Warehouse automation projects are becoming increasingly popular. Experts attribute the rush to automation on the rise of online commerce. “Rapid growth in the worldwide market for warehouse automation and control systems is being driven primarily by the global boom in e-commerce, and its profound effects on fulfilment requirements,” reports the ARC Advisory Group.
ARC notes that as the market “is analysed and the data is compiled, it becomes evident that the growth is rapid and widespread across vendors, regions, and technologies.” Automated warehouses help operators to efficiently address e-commerce and omnichannel fulfilment challenges related to staffing, picking productivity and space utilisation.
Consider that 80% of warehouses are still manually operated, according to the Robotics Industries Association. Things are expected to change dramatically. For example, the global logistics robotic market generated revenue of around £1,45 billion in 2016, rising to £17.2 billion by 2021. Robot unit shipments will increase from 40,000 to 620,000 annually over the period.
For the most part, automated systems require precisely manufactured, durable pallets that provide reliable service in high volume applications. Quality problems can result in pallets getting jammed in equipment or spinning out of alignment on conveyors. “Unfortunately,” a leading pallet provider notes in a brochure about automation, “for many customers, equipment jams are a fact of life.”

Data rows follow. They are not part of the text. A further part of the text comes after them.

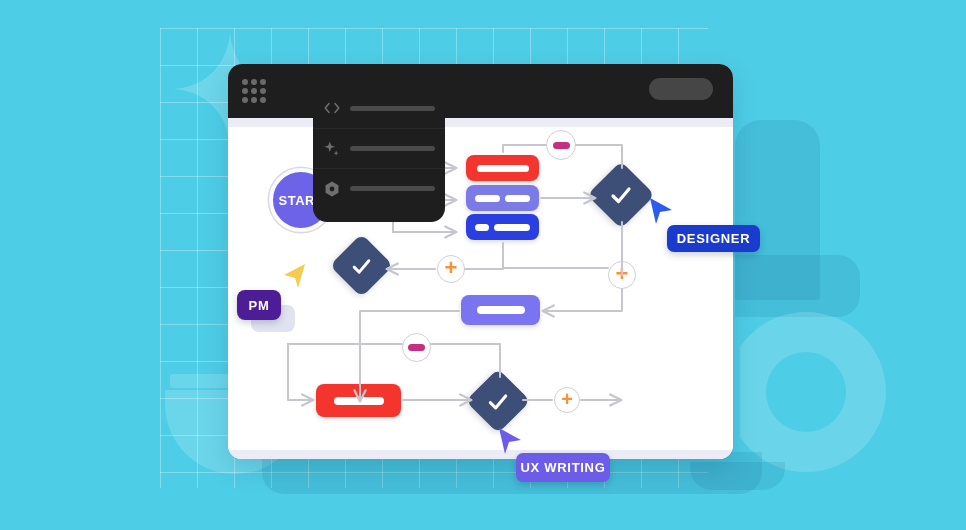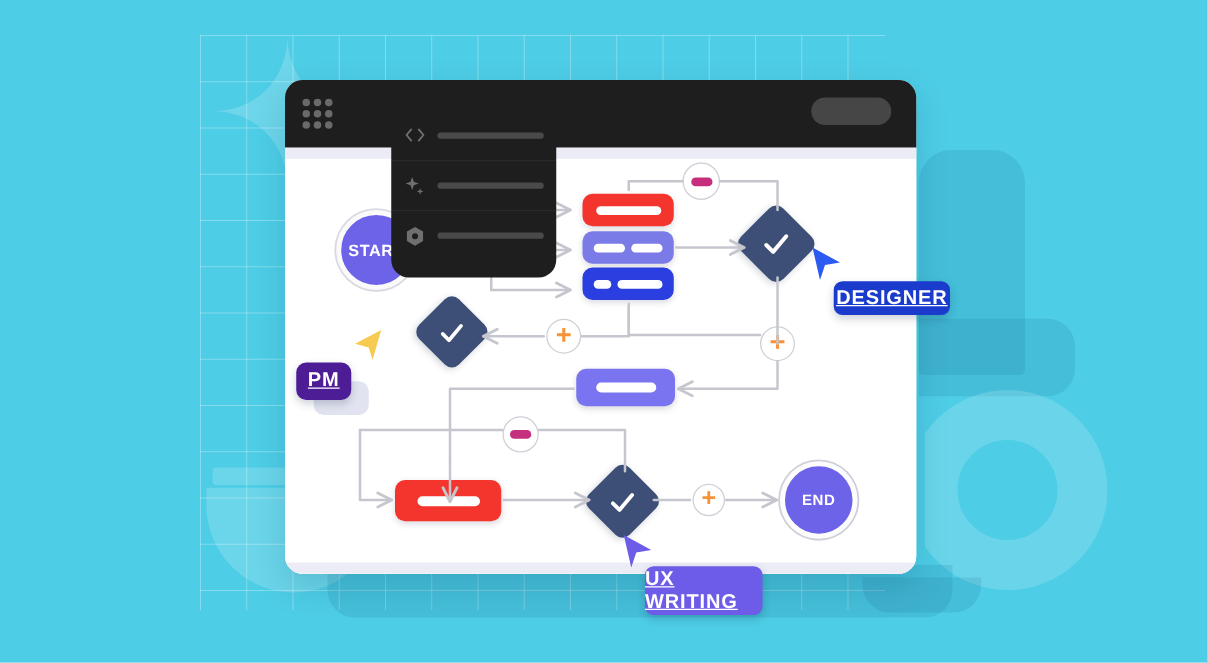"DESIGNER" .badge { font-size: 16px -> 13px; text-decoration: underline -> none }
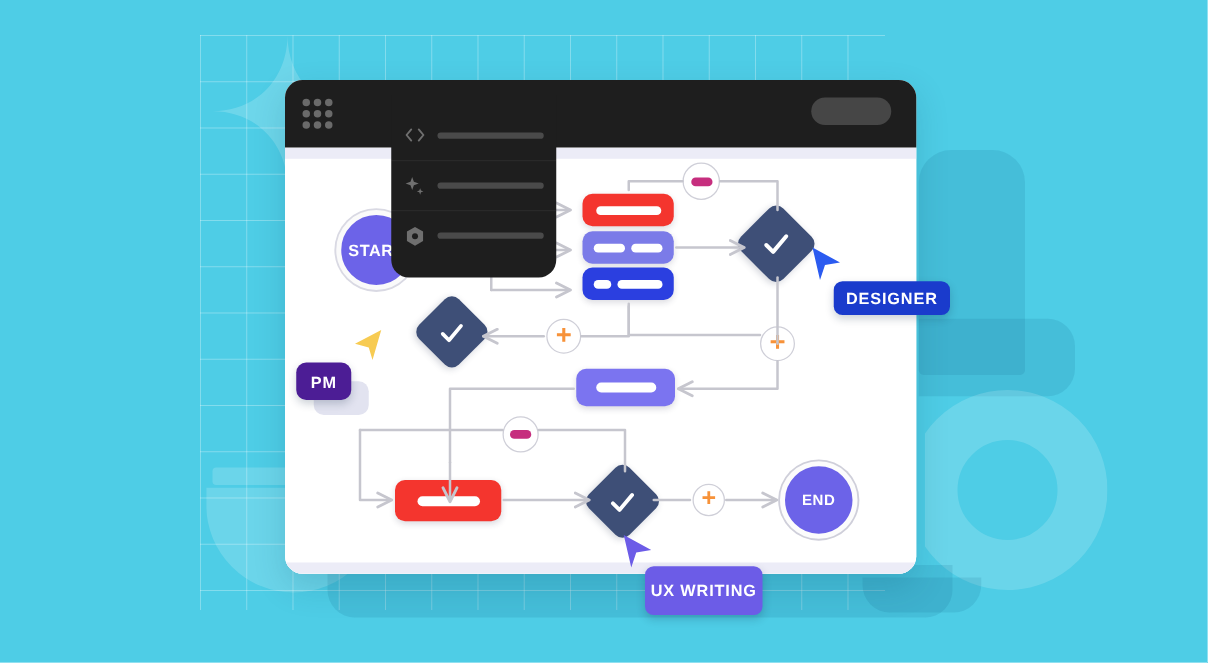"END" div.node { html: <div> <span>END</span> </div> -> none }
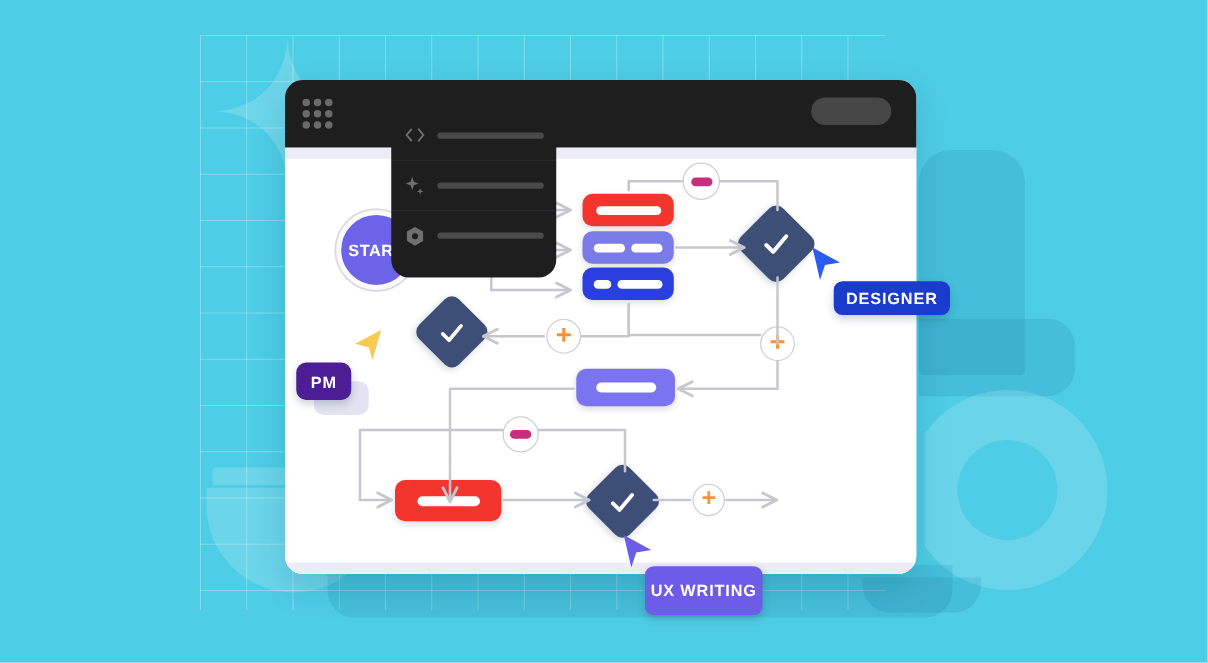"UX WRITING" .badge-uxw { height: 39px -> 29px }
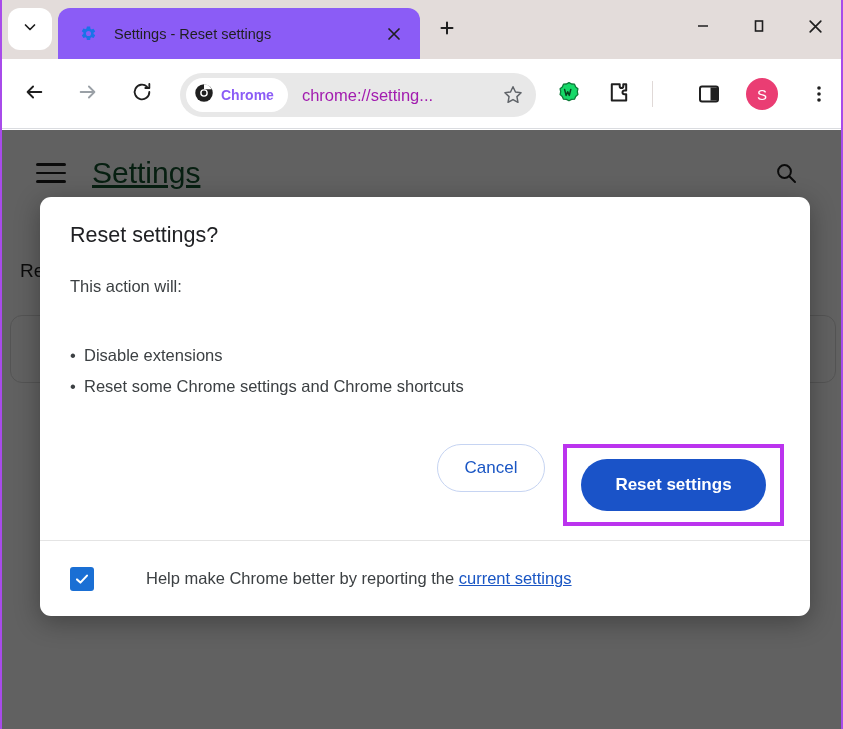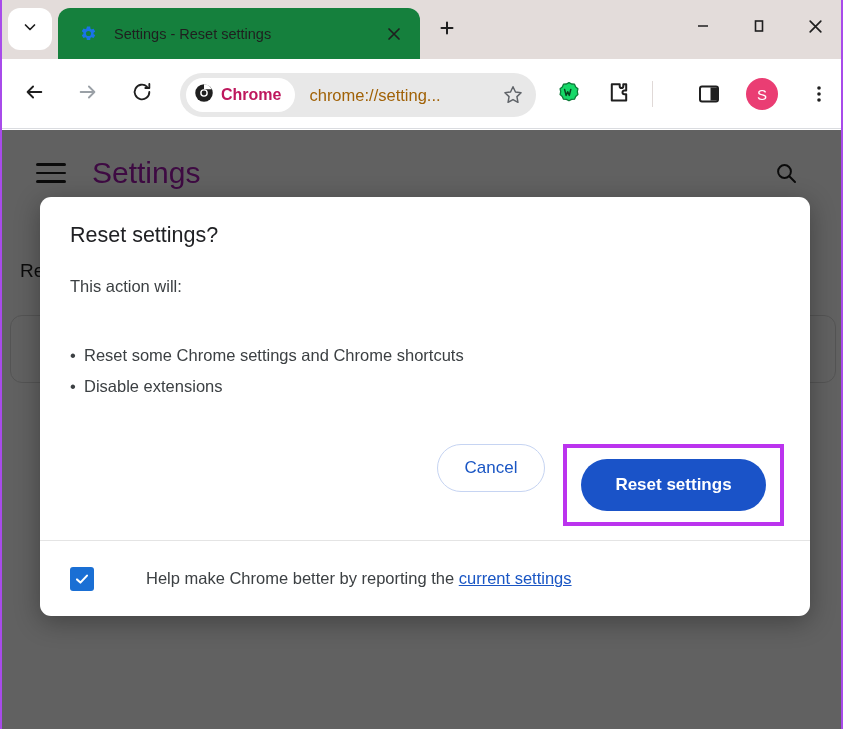"Settings - Reset settings" .tab-item { background: #15803d -> #8b5cf6 }
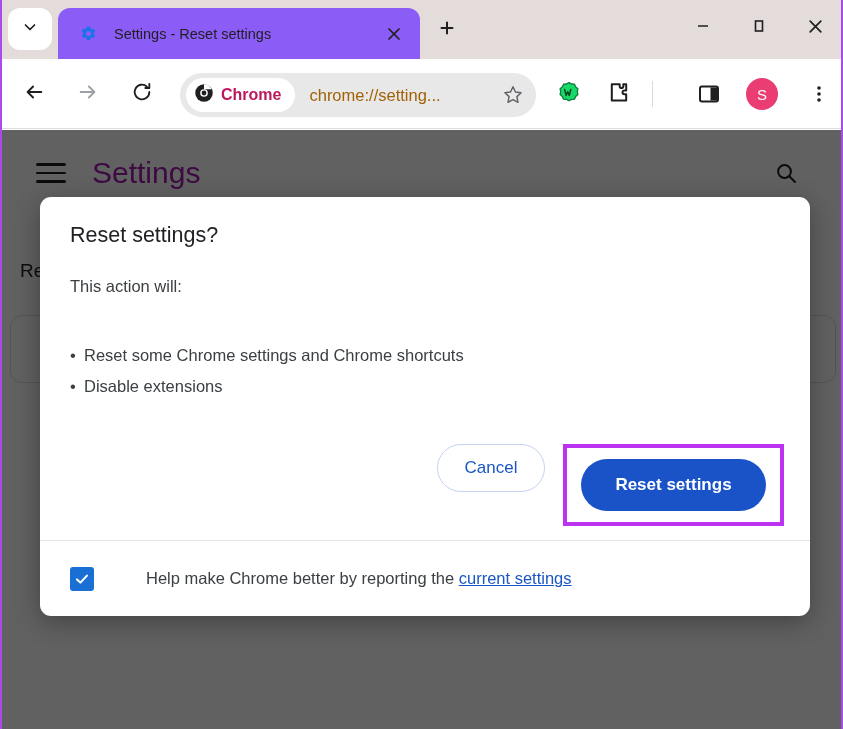"Chrome" .omnibox-chip-label { color: #be185d -> #8b5cf6; font-size: 16px -> 14px }
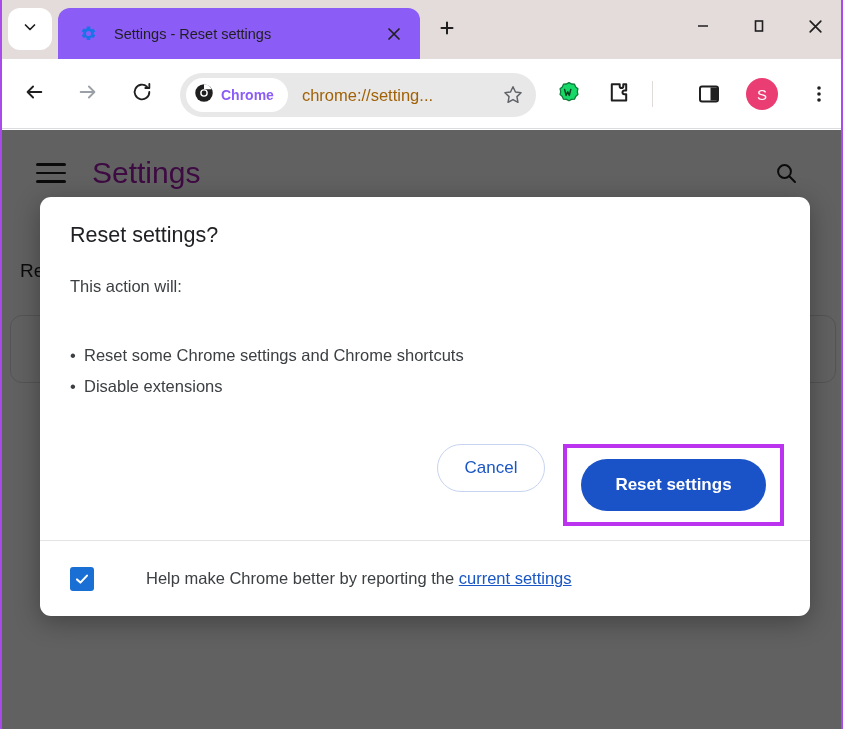"chrome://setting..." .omnibox-url { color: #a16207 -> #a21caf }
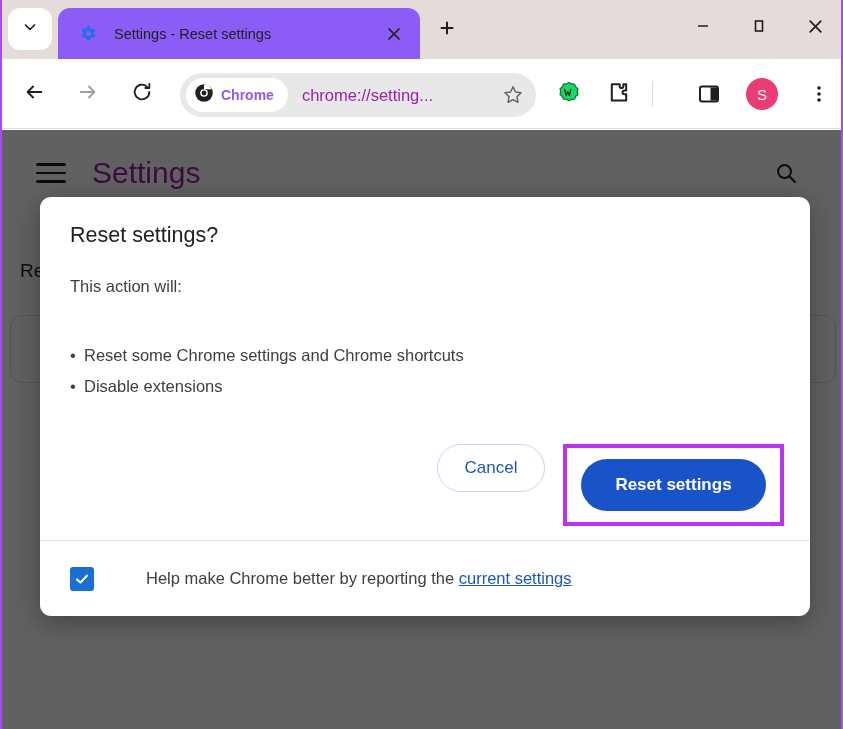"Settings" .settings-title { color: #a21caf -> #14532d; text-decoration: none -> underline }
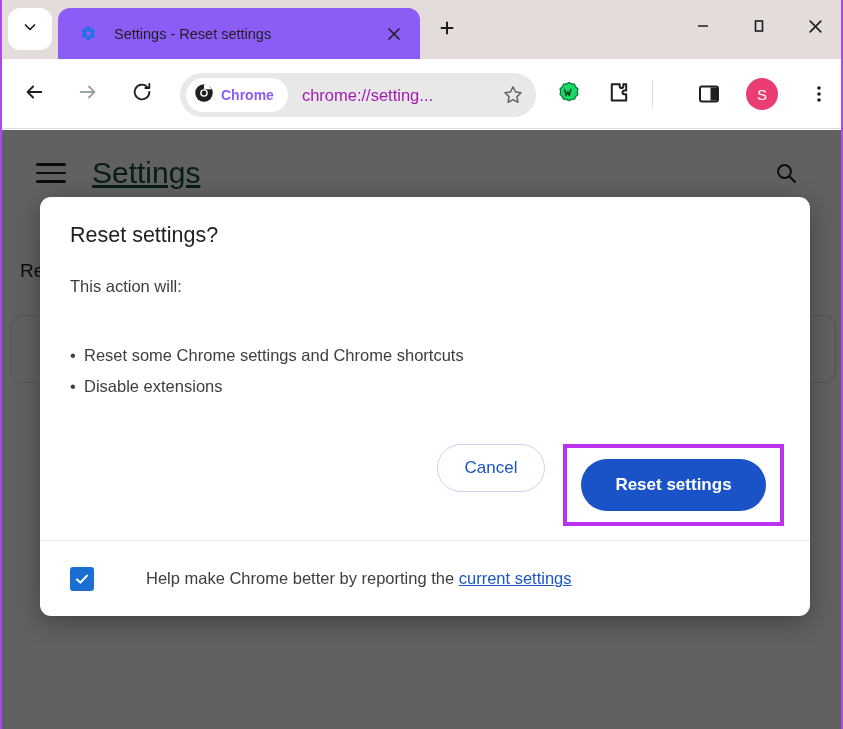"• Reset some Chrome settings" div.bullet-row { order: before "• Disable extensions" -> after "• Disable extensions" }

Many automation projects are turning to plastic pallets. The dimensional consistency of plastic pallets helps enable consistent performance. As retailers increasingly strive to offer next day or even same day delivery, there will be increasingly little tolerance for downtime. Plastic pallets can help ensure reliable fulfilment execution.
So, the question should be asked – does one design automation for optimisation, or does one design it to work as best it can with the supply chain pallet specification that has likely been in place for years or decades? For their part, some automation providers design systems with demanding pallet requirements, while others offer solutions that “work” with average wood pallets. But do they work as well as they could?
Over the years, wood pallet thought leaders have emphasised the importance of considering the pallet as part of an automated system, one as important as any other piece of equipment in it. It has been argued that by failing to design for the realities of the current pallet system, supply chains will endure significant additional cost in terms of requiring mechanized pallet transfer equipment (at a tactical level) or the even more sizeable investment in a compatible new pallet system (at the supply chain level).
Whether your supply chain is complex or relatively straightforward, it is certainly worth asking if the current pallet in use will limit the potential of the planned automation project. And be sure to consider the other automation projects which will inevitably follow in the years ahead. Make sure your legacy pallet doesn’t end up wagging the automation dog. It just might be time to take a serious look at supply chain pallet reform.